Entries taken from a collection:
+ + + + + + +
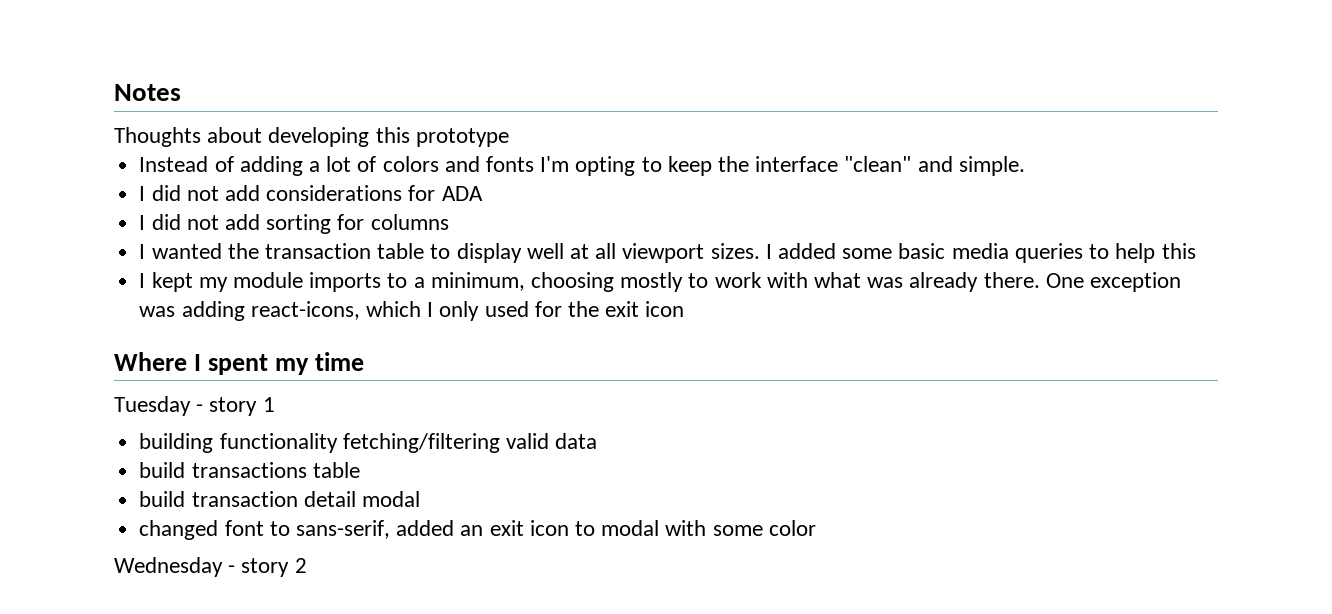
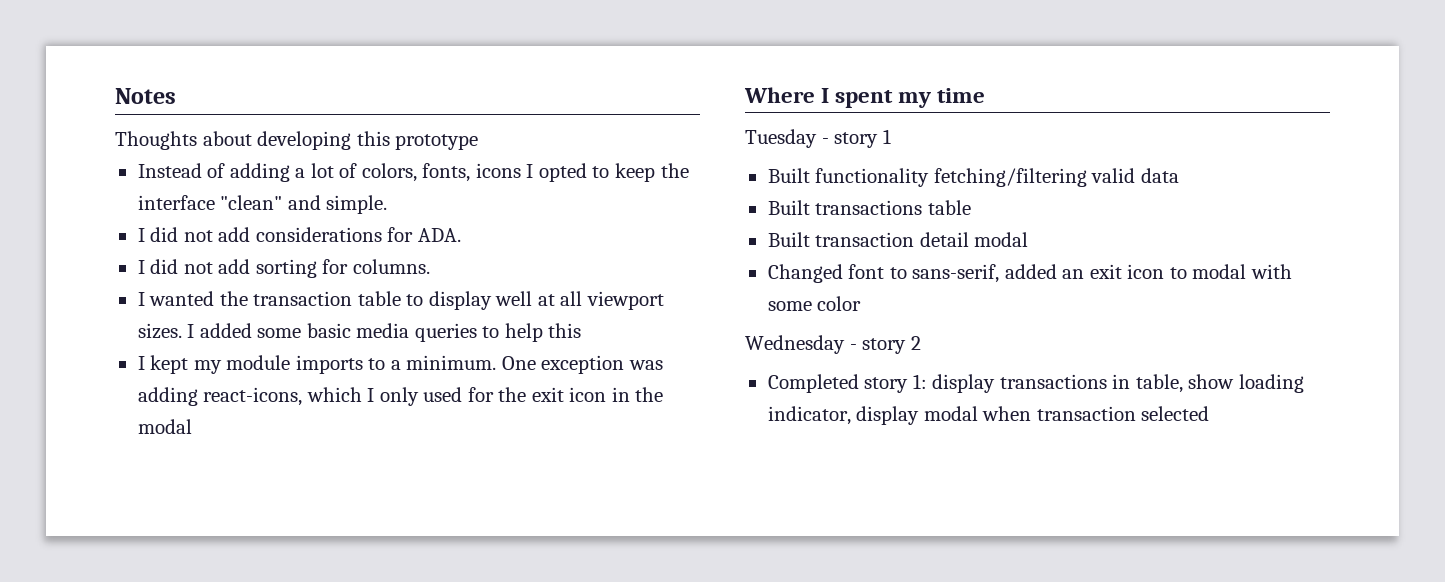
- Instead of adding a lot of colors and fonts I'm opting to keep the interface "clean" and simple.
+ Instead of adding a lot of colors, fonts, icons I opted to keep the interface "clean" and simple.
- I did not add considerations for ADA
+ I did not add considerations for ADA.
- I did not add sorting for columns
+ I did not add sorting for columns.
- I kept my module imports to a minimum, choosing mostly to work with what was already there.
+ I kept my module imports to a minimum.
- One exception was adding react-icons, which I only used for the exit icon
+ One exception was adding react-icons, which I only used for the exit icon in the modal
- building functionality fetching/filtering valid data
+ Built functionality fetching/filtering valid data
- build transactions table
+ Built transactions table
- build transaction detail modal
+ Built transaction detail modal
- changed font to sans-serif, added an exit icon to modal with some color
+ Changed font to sans-serif, added an exit icon to modal with some color
+ Completed story 1: display transactions in table, show loading indicator, display modal when transaction selected

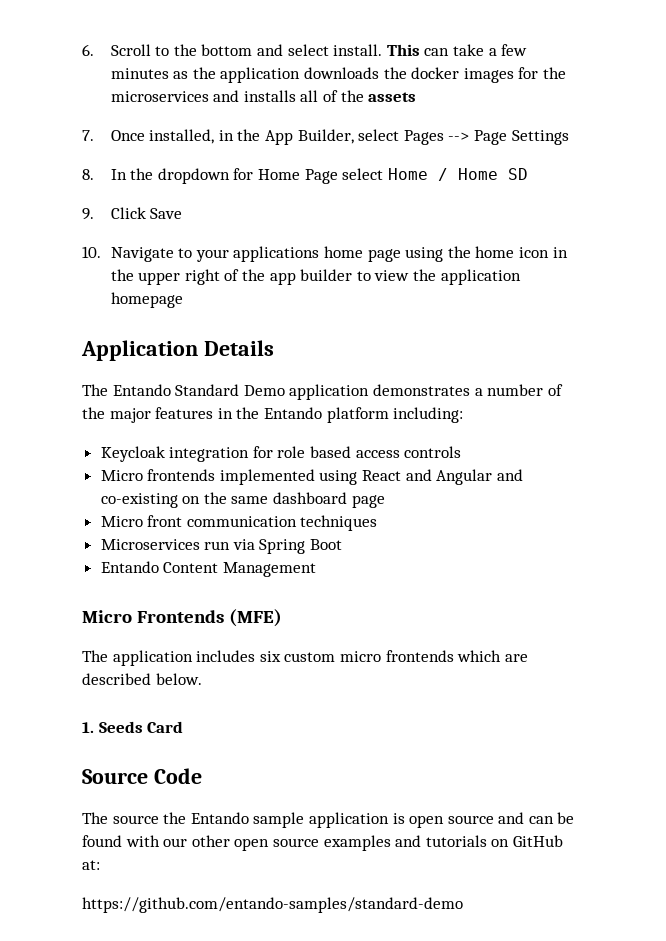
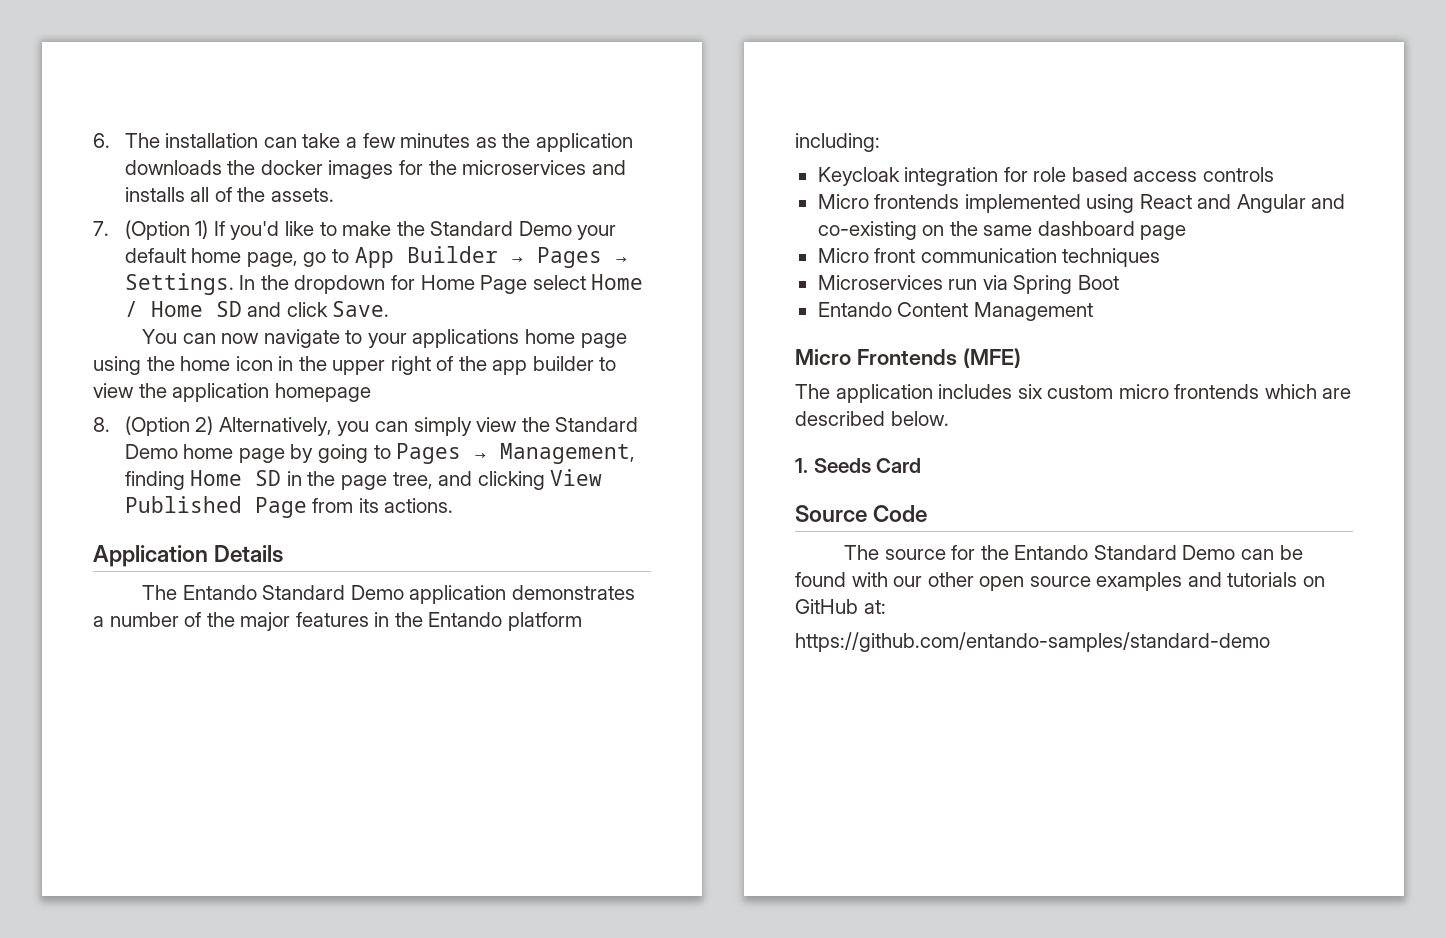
- 6. Scroll to the bottom and select install. This can take a few minutes as the application downloads the docker images for the microservices and installs all of the assets
+ 6. The installation can take a few minutes as the application downloads the docker images for the microservices and installs all of the assets.
- 7. Once installed, in the App Builder, select Pages --> Page Settings
- 8. In the dropdown for Home Page select Home / Home SD
- 9. Click Save
- 10. Navigate to your applications home page using the home icon in the upper right of the app builder to view the application homepage
+ 7. (Option 1) If you'd like to make the Standard Demo your default home page, go to App Builder → Pages → Settings. In the dropdown for Home Page select Home / Home SD and click Save.
+ You can now navigate to your applications home page using the home icon in the upper right of the app builder to view the application homepage
+ 8. (Option 2) Alternatively, you can simply view the Standard Demo home page by going to Pages → Management, finding Home SD in the page tree, and clicking View Published Page from its actions.
- The source the Entando sample application is open source and can be found with our other open source examples and tutorials on GitHub at:
+ The source for the Entando Standard Demo can be found with our other open source examples and tutorials on GitHub at:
+ + + + + + +
Work to complete:
We ask that the entries above be copied exactly, with the pictures omitted.

Answer for this exercise:
- Instead of adding a lot of colors and fonts I'm opting to keep the interface "clean" and simple.
+ Instead of adding a lot of colors, fonts, icons I opted to keep the interface "clean" and simple.
- I did not add considerations for ADA
+ I did not add considerations for ADA.
- I did not add sorting for columns
+ I did not add sorting for columns.
- I kept my module imports to a minimum, choosing mostly to work with what was already there.
+ I kept my module imports to a minimum.
- One exception was adding react-icons, which I only used for the exit icon
+ One exception was adding react-icons, which I only used for the exit icon in the modal
- building functionality fetching/filtering valid data
+ Built functionality fetching/filtering valid data
- build transactions table
+ Built transactions table
- build transaction detail modal
+ Built transaction detail modal
- changed font to sans-serif, added an exit icon to modal with some color
+ Changed font to sans-serif, added an exit icon to modal with some color
+ Completed story 1: display transactions in table, show loading indicator, display modal when transaction selected

- 6. Scroll to the bottom and select install. This can take a few minutes as the application downloads the docker images for the microservices and installs all of the assets
+ 6. The installation can take a few minutes as the application downloads the docker images for the microservices and installs all of the assets.
- 7. Once installed, in the App Builder, select Pages --> Page Settings
- 8. In the dropdown for Home Page select Home / Home SD
- 9. Click Save
- 10. Navigate to your applications home page using the home icon in the upper right of the app builder to view the application homepage
+ 7. (Option 1) If you'd like to make the Standard Demo your default home page, go to App Builder → Pages → Settings. In the dropdown for Home Page select Home / Home SD and click Save.
+ You can now navigate to your applications home page using the home icon in the upper right of the app builder to view the application homepage
+ 8. (Option 2) Alternatively, you can simply view the Standard Demo home page by going to Pages → Management, finding Home SD in the page tree, and clicking View Published Page from its actions.
- The source the Entando sample application is open source and can be found with our other open source examples and tutorials on GitHub at:
+ The source for the Entando Standard Demo can be found with our other open source examples and tutorials on GitHub at:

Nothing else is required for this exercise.